■ How to complete this task
After reading the data below, copy out every line that contains the word "flex".

§ §

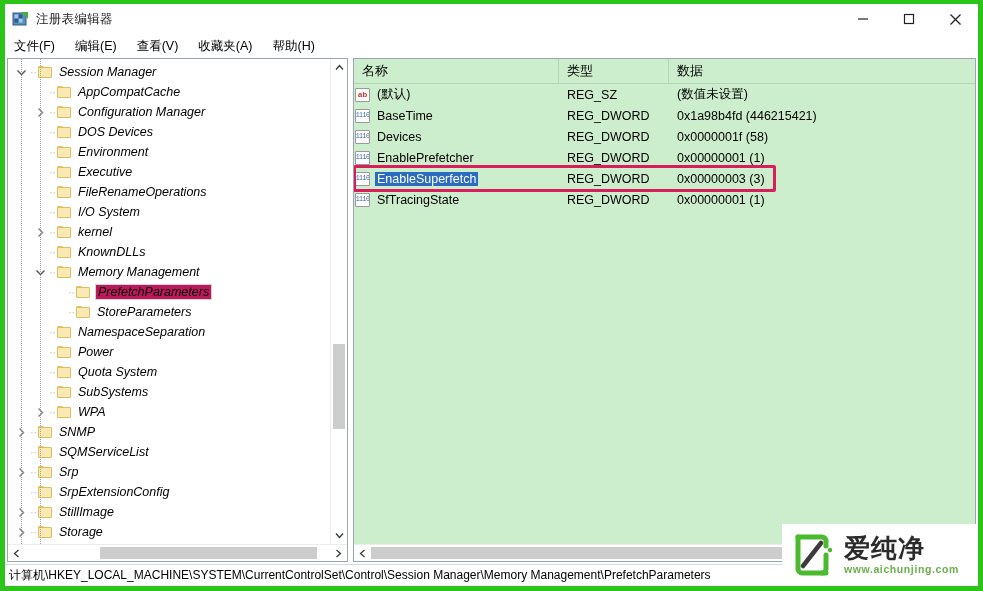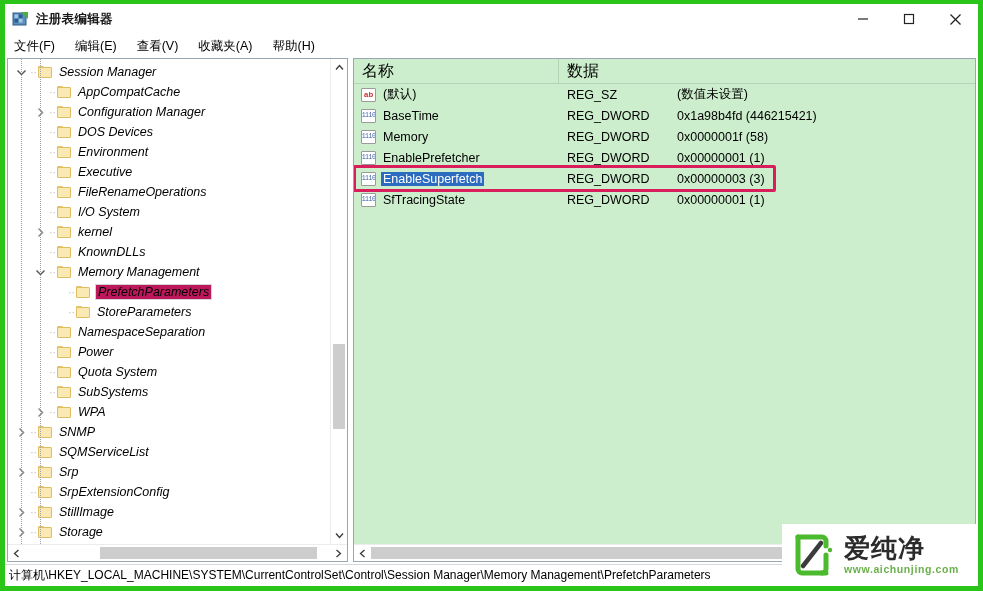--- a/index.html
+++ b/index.html
@@ -45,7 +45,6 @@
     color: #1a1a1a;
     letter-spacing: .3px;
     white-space: nowrap;
-    font-weight: bold;
   }
   #win-controls {
     position: absolute;

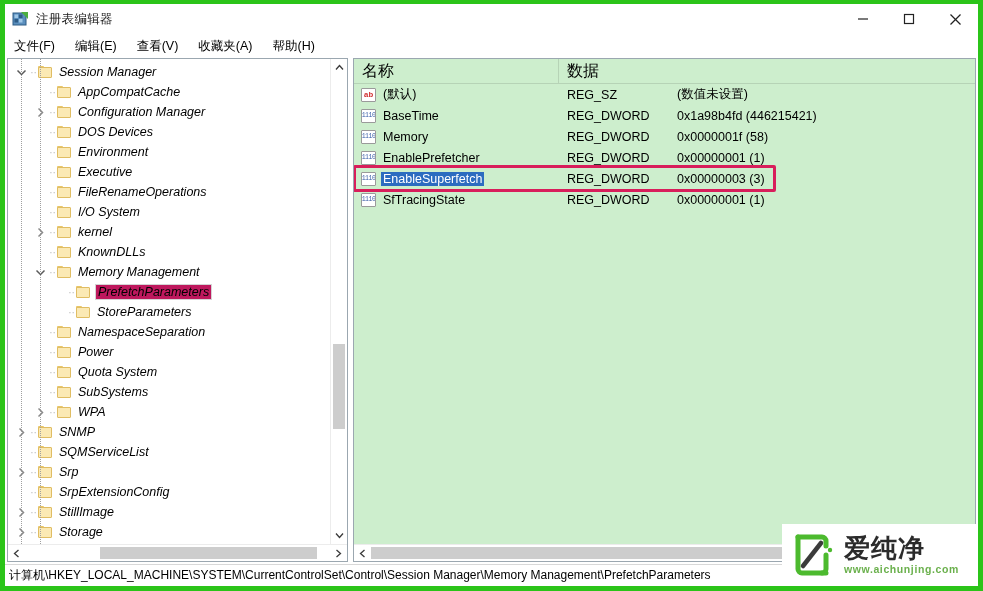--- a/index.html
+++ b/index.html
@@ -218,7 +218,7 @@
     display: flex;
     background: #cdeecd;
     border-bottom: 1px solid #b6d3b6;
-    font-size: 16px;
+    font-size: 13px;
     color: #000;
   }
   .col-h {

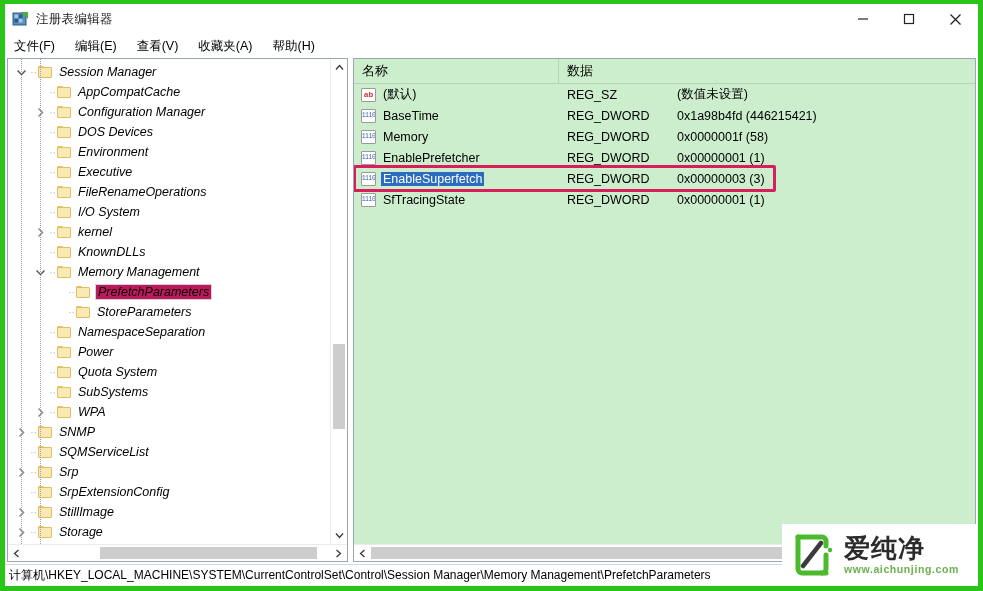--- a/index.html
+++ b/index.html
@@ -671,6 +671,7 @@
       <div id="list-pane">
         <div id="list-header">
           <div class="col-h col-name">名称</div>
+          <div class="col-h col-type">类型</div>
           <div class="col-h col-data">数据</div>
         </div>
         <div id="list-body">

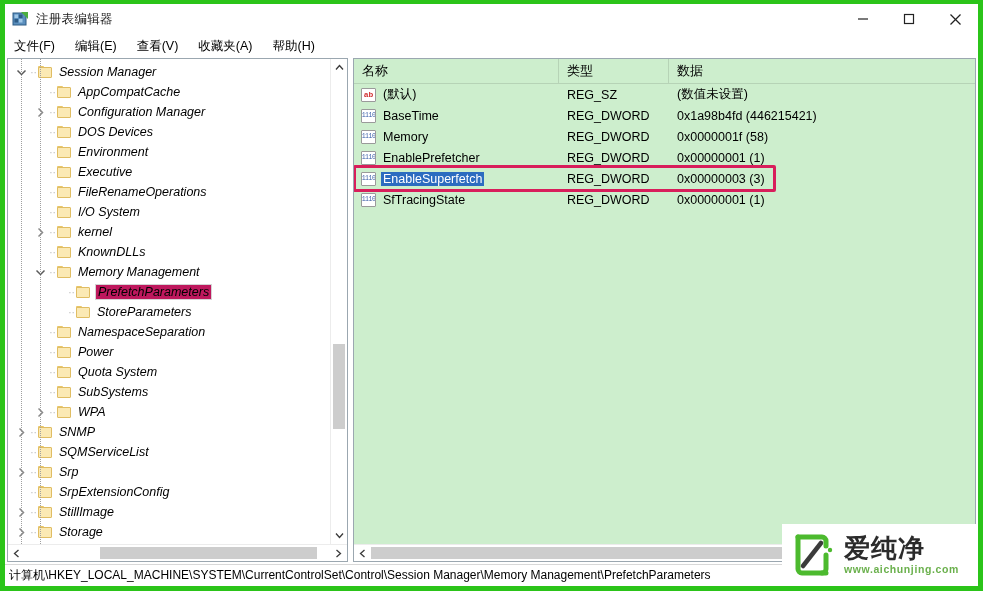--- a/index.html
+++ b/index.html
@@ -247,7 +247,7 @@
   .lrow .c-name {
     flex: 0 0 205px;
     display: flex; align-items: center;
-    padding-left: 7px;
+    padding-left: 1px;
     overflow: hidden;
   }
   .lrow .c-type { flex: 0 0 110px; padding-left: 8px; }

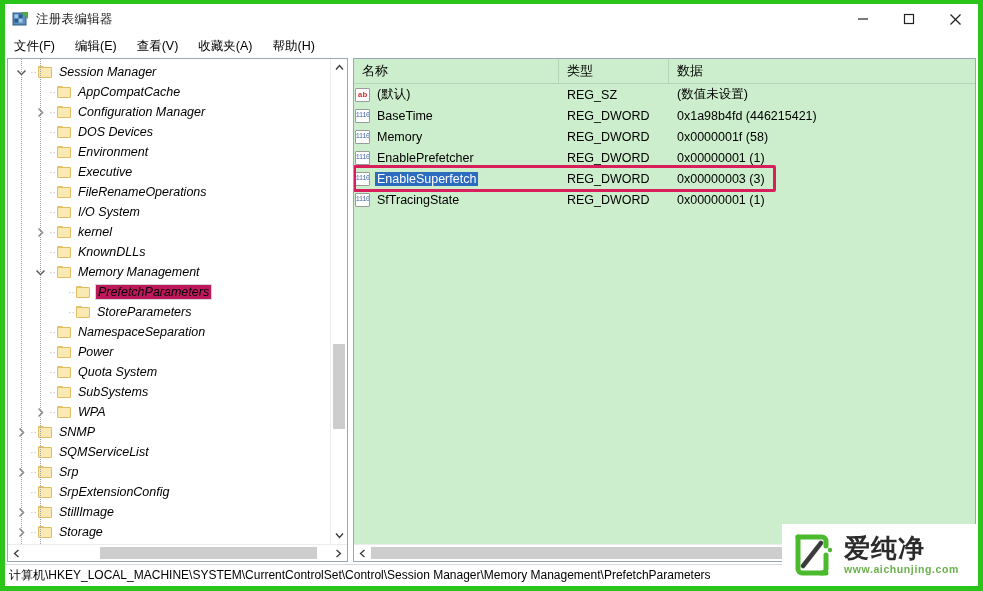--- a/index.html
+++ b/index.html
@@ -700,7 +700,7 @@
                   <span>011</span>
                   <span>100</span>
                 </span>
-                <span class="name-text">Memory</span>
+                <span class="name-text">Devices</span>
               </div>
               <div class="c-type">REG_DWORD</div>
               <div class="c-data">0x0000001f (58)</div>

§ §

■ Exercise answer
     display: flex;
     flex: 0 0 205px;
     display: flex; align-items: center;
   .lrow .c-type { flex: 0 0 110px; padding-left: 8px; }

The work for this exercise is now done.